Selon ces thèses scientifiques, les CFC porteraient atteinte à la couche d'ozone stratosphérique entourant la terre et qui nous protége des rayons ultraviolets.

Prenant en compte ces craintes, l'industrie des aérosols a été la première à réagir en réduisant de façon significative (- 35%) l'emploi de ces substances.

Après la signature du protocole de Montréal (Programme des Nations Unies pour l'Environnement) l'industrie des aérosols a franchi un pas supplémentaire et abandonné définitivement les propulseurs chlorés.

En application des dispositions du protocole de Montréal l'industrie des aérosols a également abandonné toutes les autres substances réglementées pour la protection de la couche d'ozone(HCFC)
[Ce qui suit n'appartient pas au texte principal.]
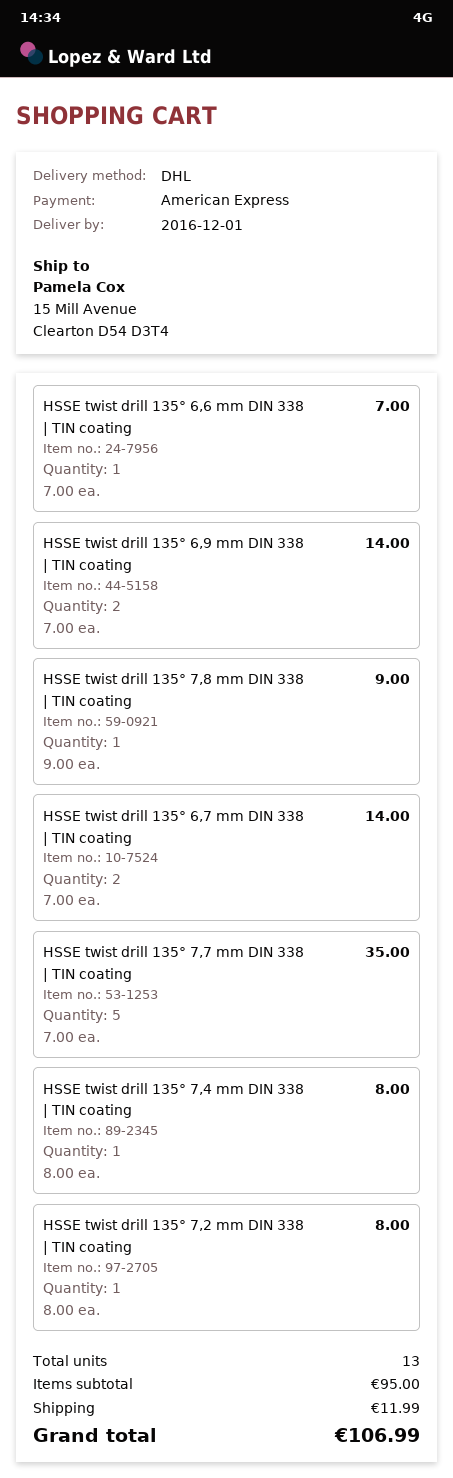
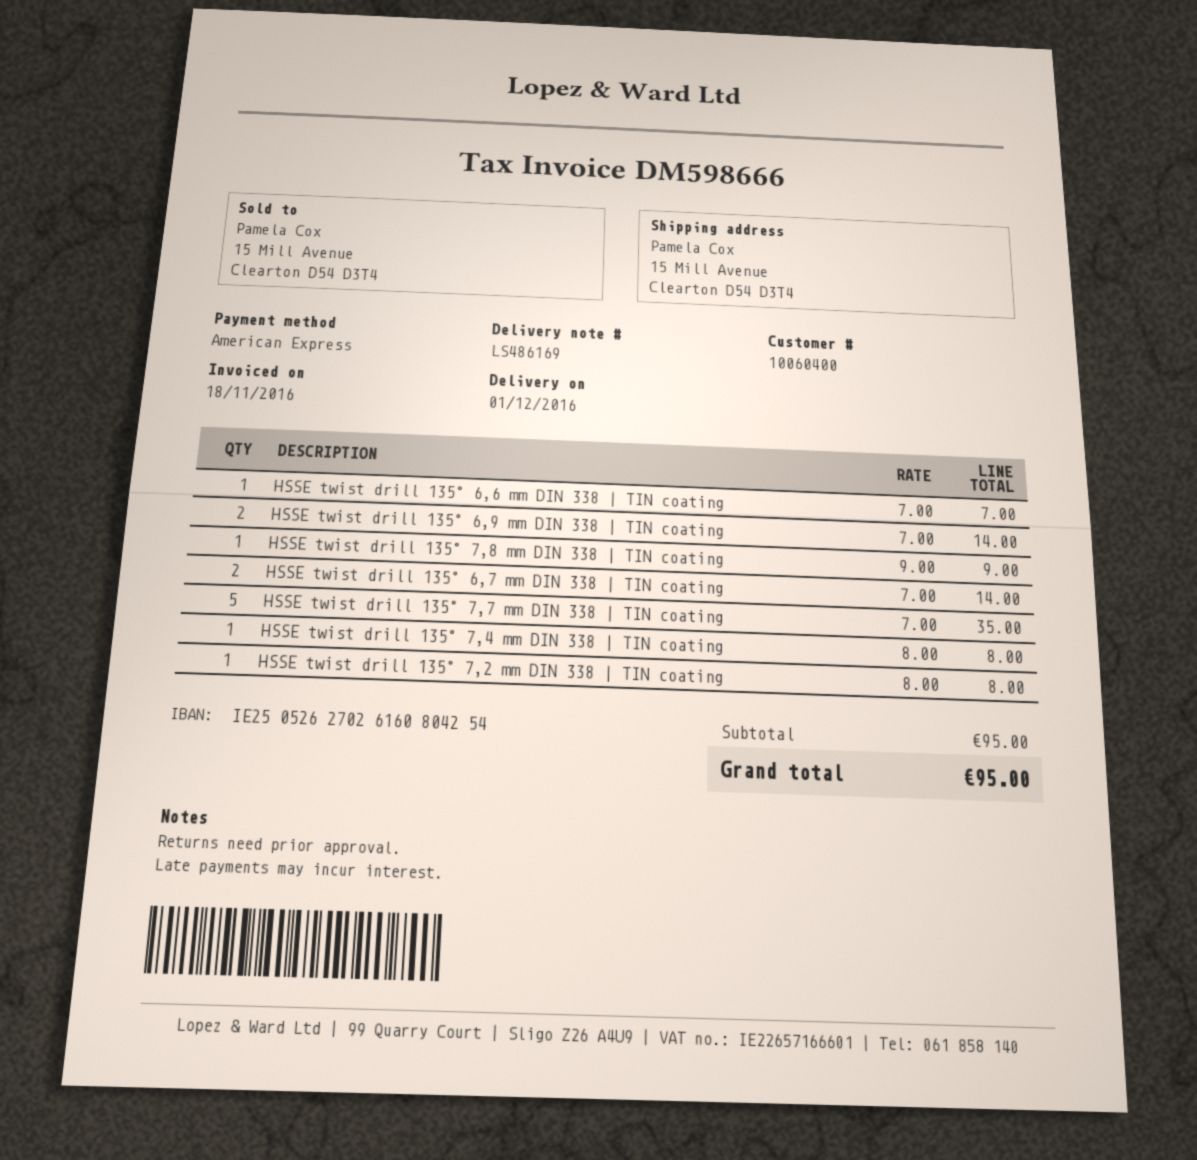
shipping: 11.99 -> none
total: 106.99 -> 95.00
Les gaz actuellement utilisés dans les aérosols, gaz liquéfiés ou comprimés, n'ont pas d'effet sur la couche d'ozone stratosphérique.

Réchauffement climatique

Depuis de nombreuses années, la communauté internationale, scientifique et politique, se préoccupe du réchauffement climatique qui pourrait résulter des activités humaines.

En 1992, la Convention des Nations-Unies de Rio de Janeiro sur les changements climatiques a été adoptée.

En 1997, dans le cadre du Protocole de Kyoto qui en résulte, les états à économie développée : USA, Canada, pays de l’Union Européenne, etc. se sont engagés sur des taux de réduction de leurs émissions de gaz à effet de serre de 5 % en 2010 par rapport à 1990. A l’heure actuelle, les Etats-Unis sont revenus sur leur engagement et ne veulent pas ratifier le Protocole.

Cette réduction des émissions concerne un panier de six gaz : dioxyde de carbone (CO2), protoxyde d'azote (N2O), méthane (CH4), hexafluore de soufre (SF6), hydrofluorocarbures (HFC) et perfluorocarbures (PFC).

Les fabricants d'aérosols sont peu concernés par le phénomène redouté du réchauffement climatique.

Seuls les gaz de type HFC sont utilisés en petite quantité car ils constituent les seuls gaz alternatifs à l'utilisation des CFC dans le domaine médical ou dans certains aérosols techniques.

La contribution des aérosols à l'effet de serre est considérée comme négligeable : 0,04% du total des émissions.

Cependant, le secteur des aérosols est d'accord pour contribuer à une stabilisation, voire une diminution de l'emploi de tous les gaz considérés comme " à effet de serre ".L'emploi des HFC est désormais limité à un petit nombre d'applications et devra le rester dans l'avenir. Ces applications sont celles qui nécessitent des propriétés d'ininflammabilité et celles où d'autres solutions techniquement réalisables, économiques et acceptables du point de vue environnemental n'existent pas.Il convient aussi de rappeler qu'en supprimant l'emploi des CFC, l'industrie a déjà apporté une participation significative à la lutte contre le réchauffement climatique.

Position de la Fédération Européenne des Aérosols concernant l'utilisation des HFC dans les générateurs d'aérosols (cliquez sur l'icône)


Composés organiques volatils (cov)

Les composés organiques volatils sont des substances qui peuvent s'évaporer dans l'atmosphère. En présence de lumière, ils réagissent avec les oxydes d'azote pour former de l'ozone troposphérique.

Les augmentations de concentration en ozone peuvent avoir des conséquences graves sur la santé humaine (troubles respiratoires …) ainsi que sur la végétation.Dans les aérosols, il s'agit de propulseurs et de solvants tels que les hydrocarbures, le diméthyléther, l'alcool éthylique, et

Bien que non concernés par les réglementations en vigueur, les fabricants d'aérosols se préoccupent de diminuer autant que possible ces émissions polluantes, tout en conservant le niveau de qualité des produits,

Des études ont montré que la part des aérosols dans les émissions totales de COV ne représentent que 1,9% de l'ensemble des émissions biogéniques et anthropogéniques ; il s'agit donc d'une contribution extrêmement faible.